Data to examine:
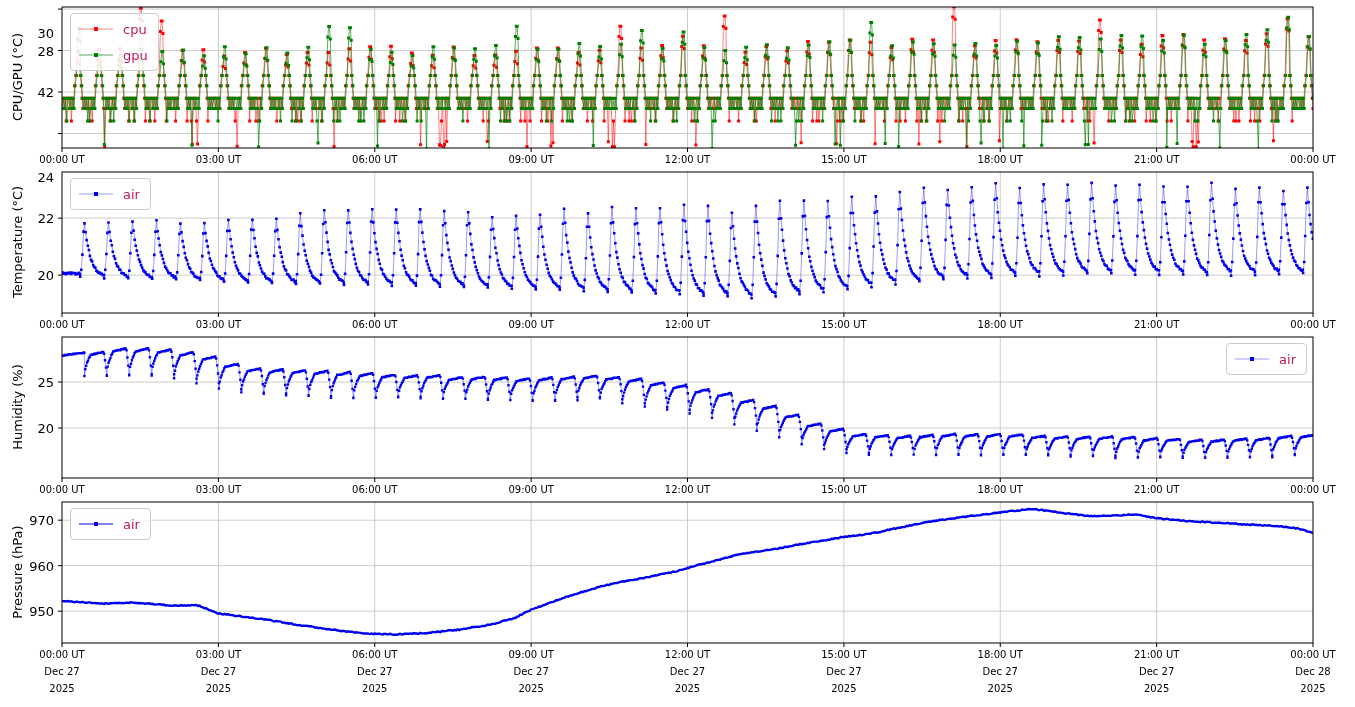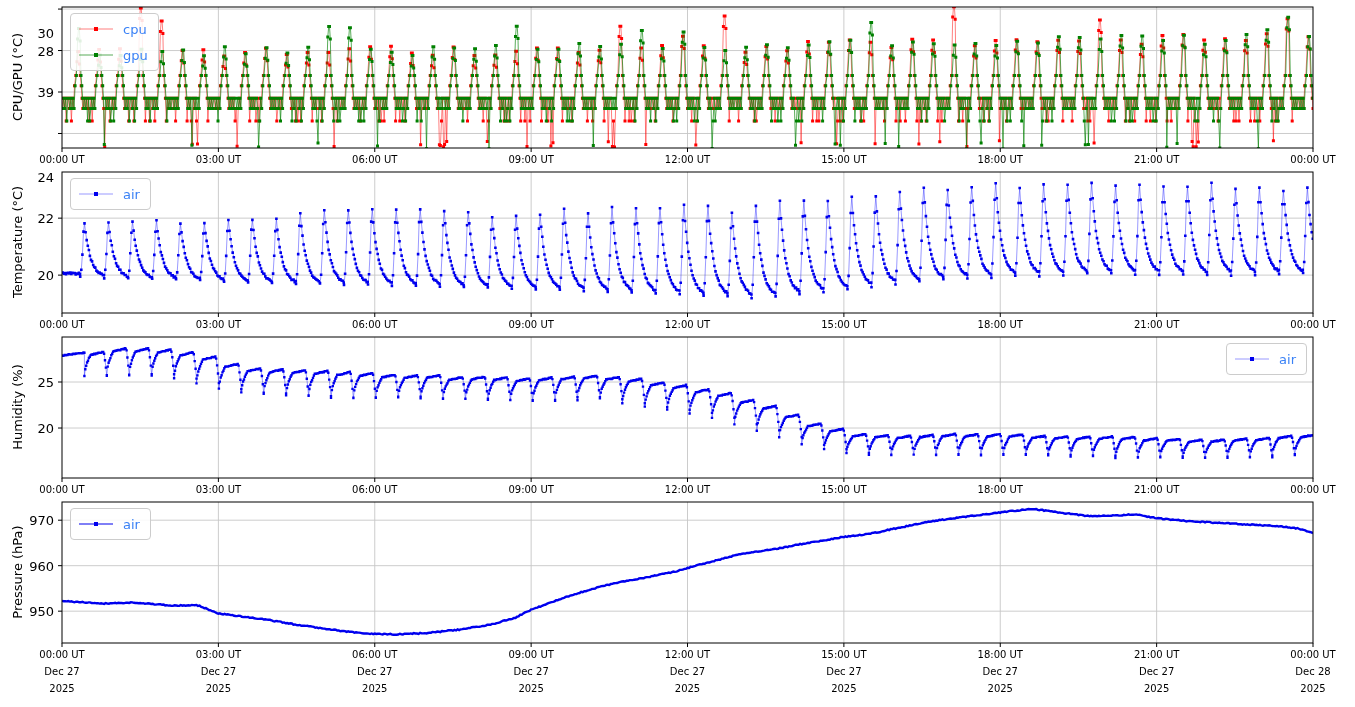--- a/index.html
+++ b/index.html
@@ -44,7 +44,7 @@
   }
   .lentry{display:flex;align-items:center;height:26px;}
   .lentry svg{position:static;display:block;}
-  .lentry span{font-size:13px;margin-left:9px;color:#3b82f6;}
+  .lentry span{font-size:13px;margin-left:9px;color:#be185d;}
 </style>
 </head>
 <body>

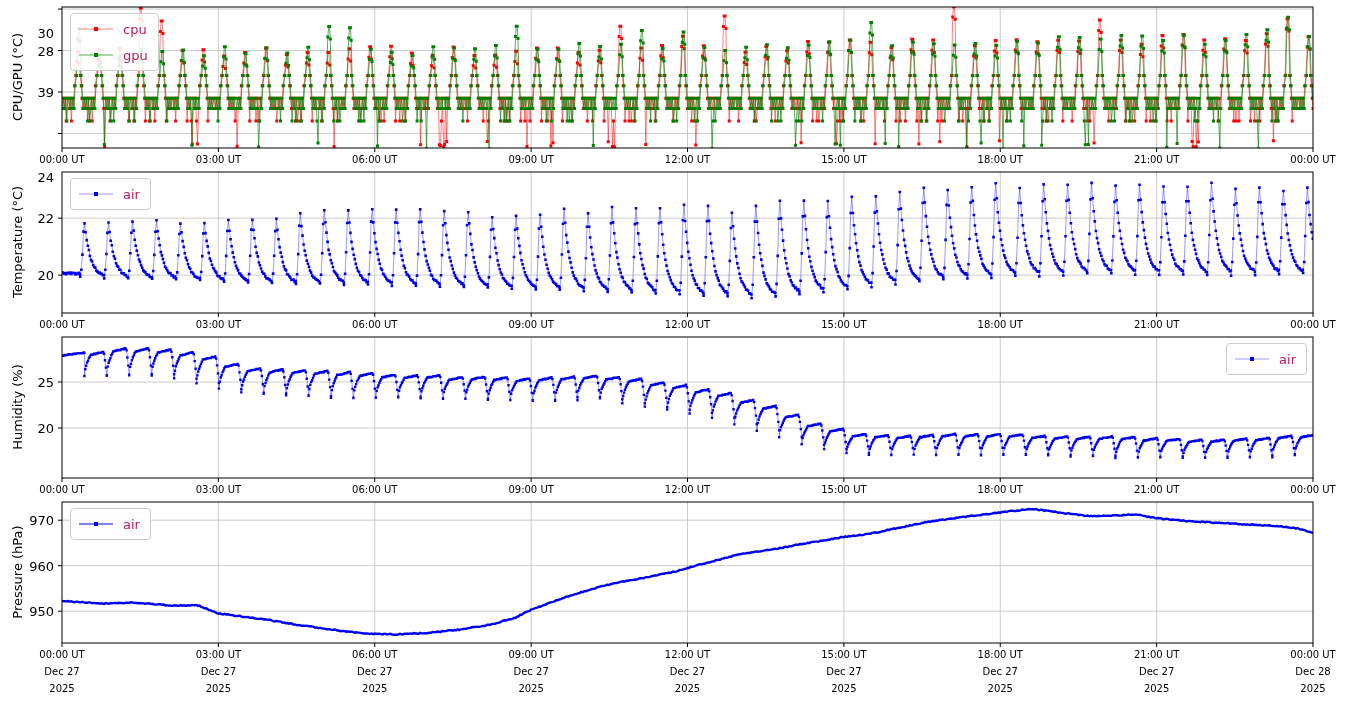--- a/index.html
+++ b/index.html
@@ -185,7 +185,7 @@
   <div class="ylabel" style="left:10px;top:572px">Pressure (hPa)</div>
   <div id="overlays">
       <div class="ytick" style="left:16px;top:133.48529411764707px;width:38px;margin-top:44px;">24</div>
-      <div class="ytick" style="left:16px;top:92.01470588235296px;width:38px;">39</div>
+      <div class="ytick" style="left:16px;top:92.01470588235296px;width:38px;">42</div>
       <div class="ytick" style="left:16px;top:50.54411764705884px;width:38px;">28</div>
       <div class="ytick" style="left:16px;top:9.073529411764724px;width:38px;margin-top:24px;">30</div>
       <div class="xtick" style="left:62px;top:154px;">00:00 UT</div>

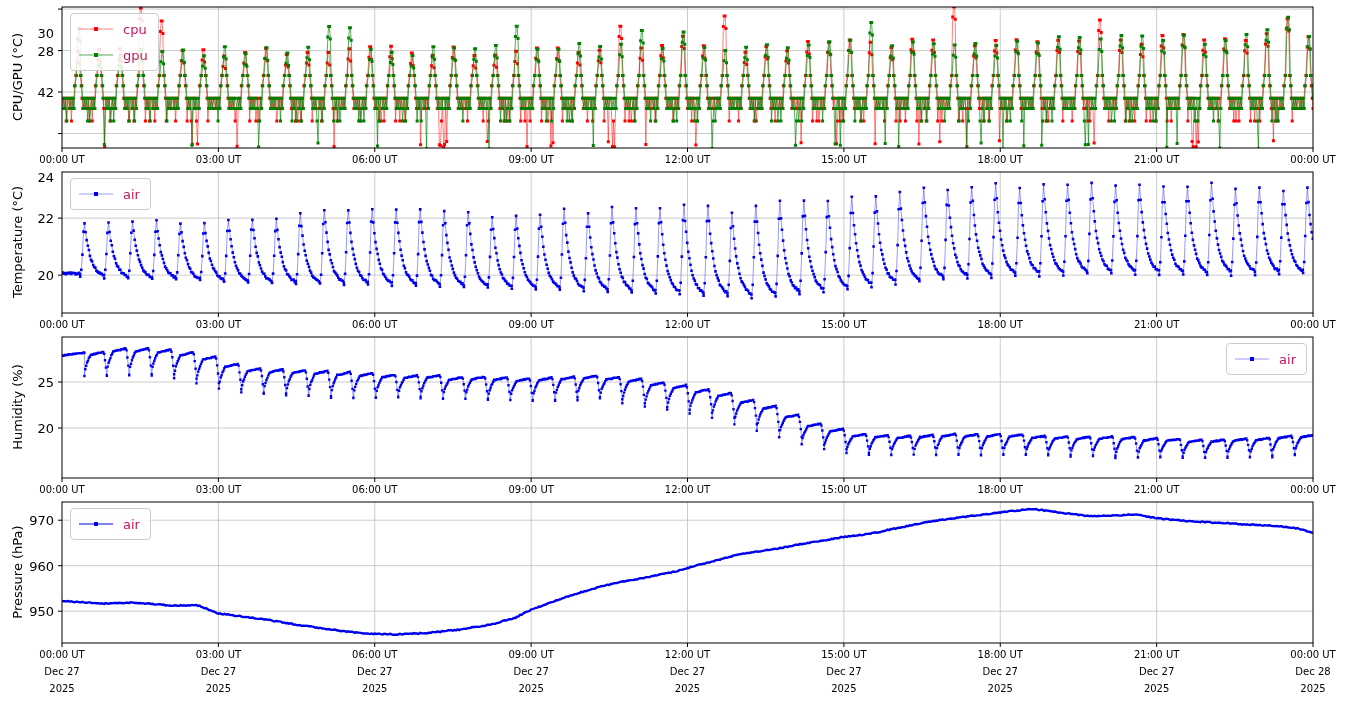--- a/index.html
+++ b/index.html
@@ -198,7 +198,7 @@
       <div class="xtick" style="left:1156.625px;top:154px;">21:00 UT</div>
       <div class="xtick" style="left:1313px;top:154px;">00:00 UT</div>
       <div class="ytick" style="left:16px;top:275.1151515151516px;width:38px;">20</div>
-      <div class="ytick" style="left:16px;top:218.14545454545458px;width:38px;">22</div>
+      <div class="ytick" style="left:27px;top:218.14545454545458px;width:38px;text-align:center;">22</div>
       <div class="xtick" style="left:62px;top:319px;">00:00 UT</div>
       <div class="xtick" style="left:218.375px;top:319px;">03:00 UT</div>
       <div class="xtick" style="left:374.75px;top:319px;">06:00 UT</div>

==

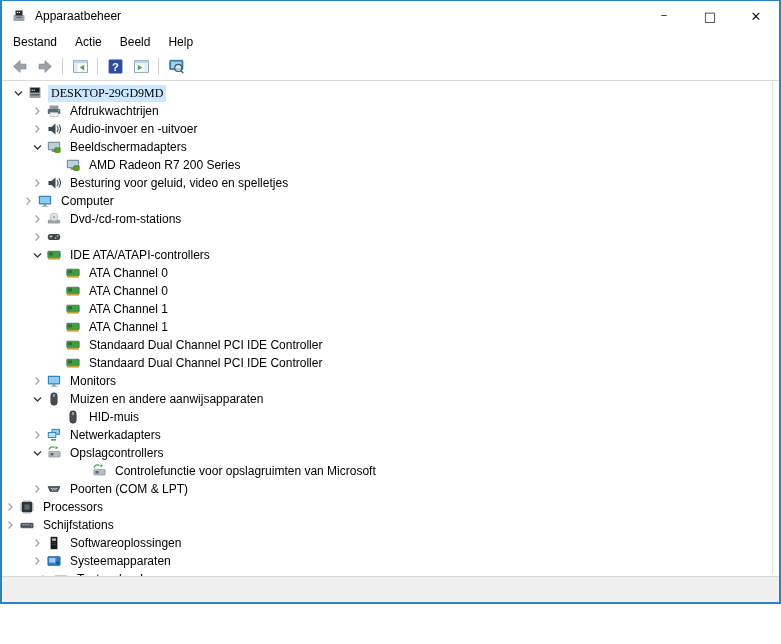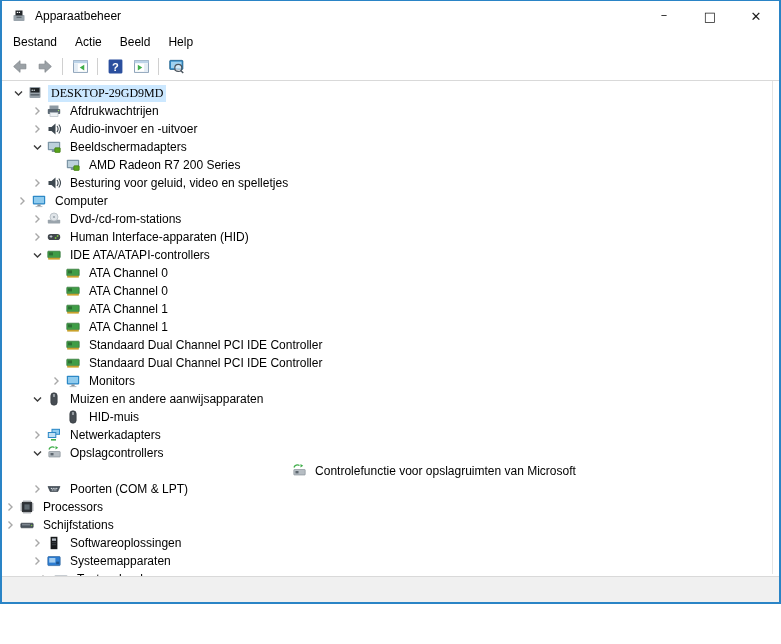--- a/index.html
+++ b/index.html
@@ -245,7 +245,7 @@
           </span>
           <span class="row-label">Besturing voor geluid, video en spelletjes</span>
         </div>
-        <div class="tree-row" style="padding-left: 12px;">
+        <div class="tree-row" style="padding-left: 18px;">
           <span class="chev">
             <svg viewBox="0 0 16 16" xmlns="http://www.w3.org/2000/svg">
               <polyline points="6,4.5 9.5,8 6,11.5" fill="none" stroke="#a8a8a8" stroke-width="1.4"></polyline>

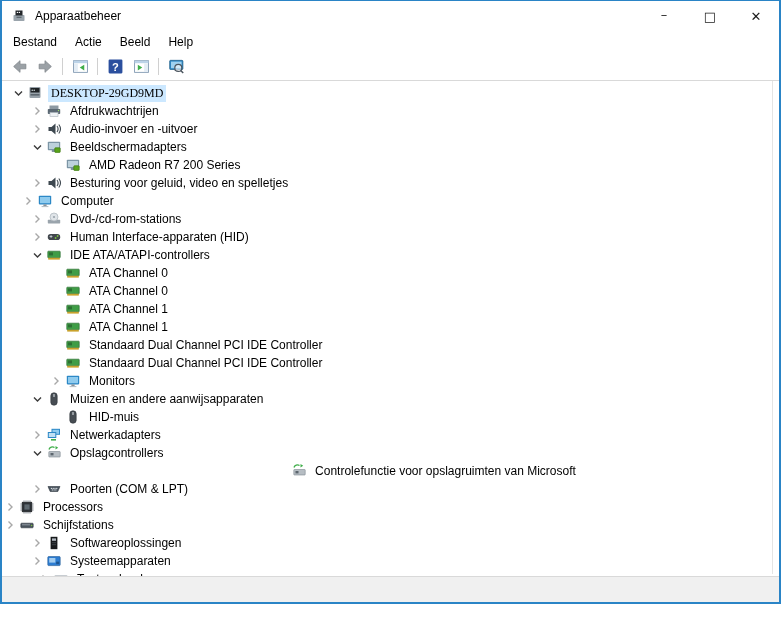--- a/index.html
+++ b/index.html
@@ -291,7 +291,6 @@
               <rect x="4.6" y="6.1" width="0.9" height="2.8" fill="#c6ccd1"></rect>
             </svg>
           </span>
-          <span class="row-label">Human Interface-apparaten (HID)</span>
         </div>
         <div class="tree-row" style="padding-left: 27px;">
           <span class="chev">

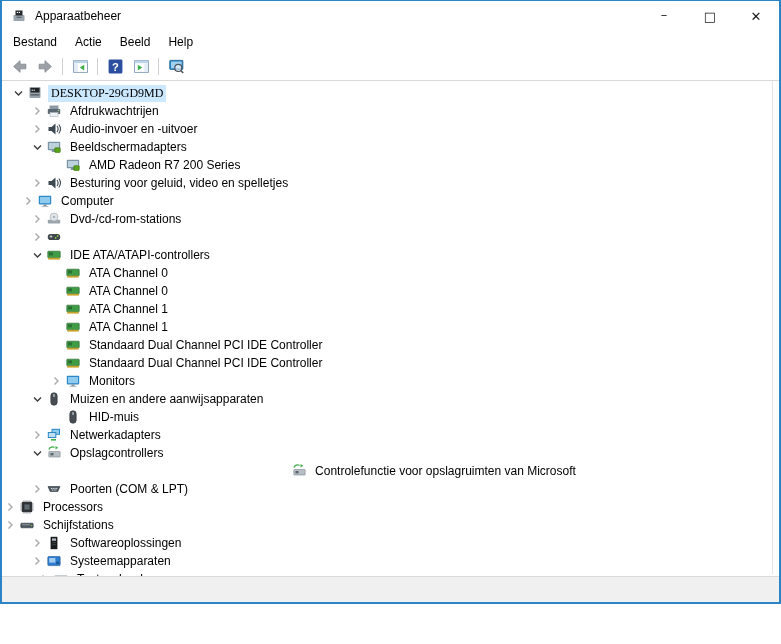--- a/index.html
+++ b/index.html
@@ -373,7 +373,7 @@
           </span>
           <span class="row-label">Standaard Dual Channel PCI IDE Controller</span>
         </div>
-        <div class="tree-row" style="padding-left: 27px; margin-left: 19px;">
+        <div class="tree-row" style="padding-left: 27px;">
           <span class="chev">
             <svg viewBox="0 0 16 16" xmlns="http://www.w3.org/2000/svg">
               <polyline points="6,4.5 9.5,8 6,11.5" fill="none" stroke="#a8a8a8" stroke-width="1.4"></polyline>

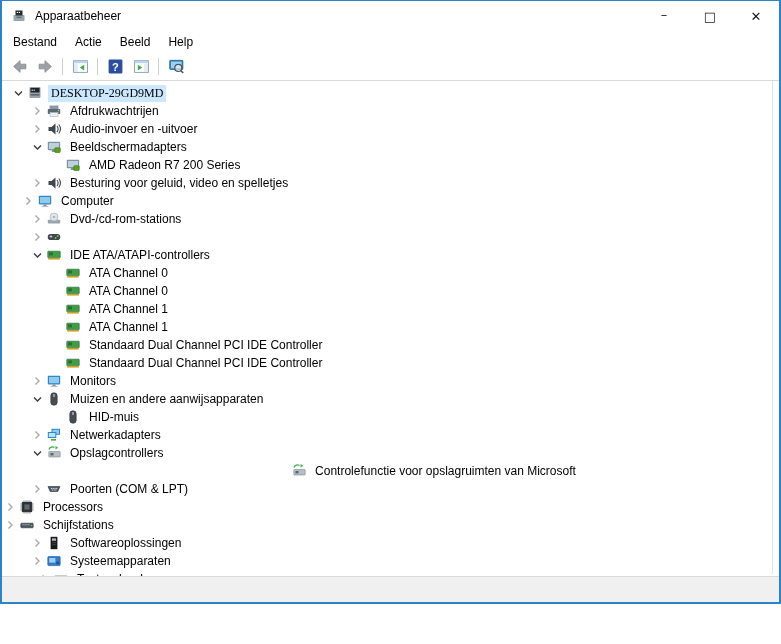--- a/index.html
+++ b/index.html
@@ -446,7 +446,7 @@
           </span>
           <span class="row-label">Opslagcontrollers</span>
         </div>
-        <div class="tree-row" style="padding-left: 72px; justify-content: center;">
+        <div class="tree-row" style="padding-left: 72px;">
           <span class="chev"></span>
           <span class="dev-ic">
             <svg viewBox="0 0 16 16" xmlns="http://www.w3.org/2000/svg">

About this exercise: Filter by the word "display": copy every line of the data that holds it.

Result for this exercise:
   .lentry{display:flex;align-items:center;height:26px;}
   .lentry svg{position:static;display:block;}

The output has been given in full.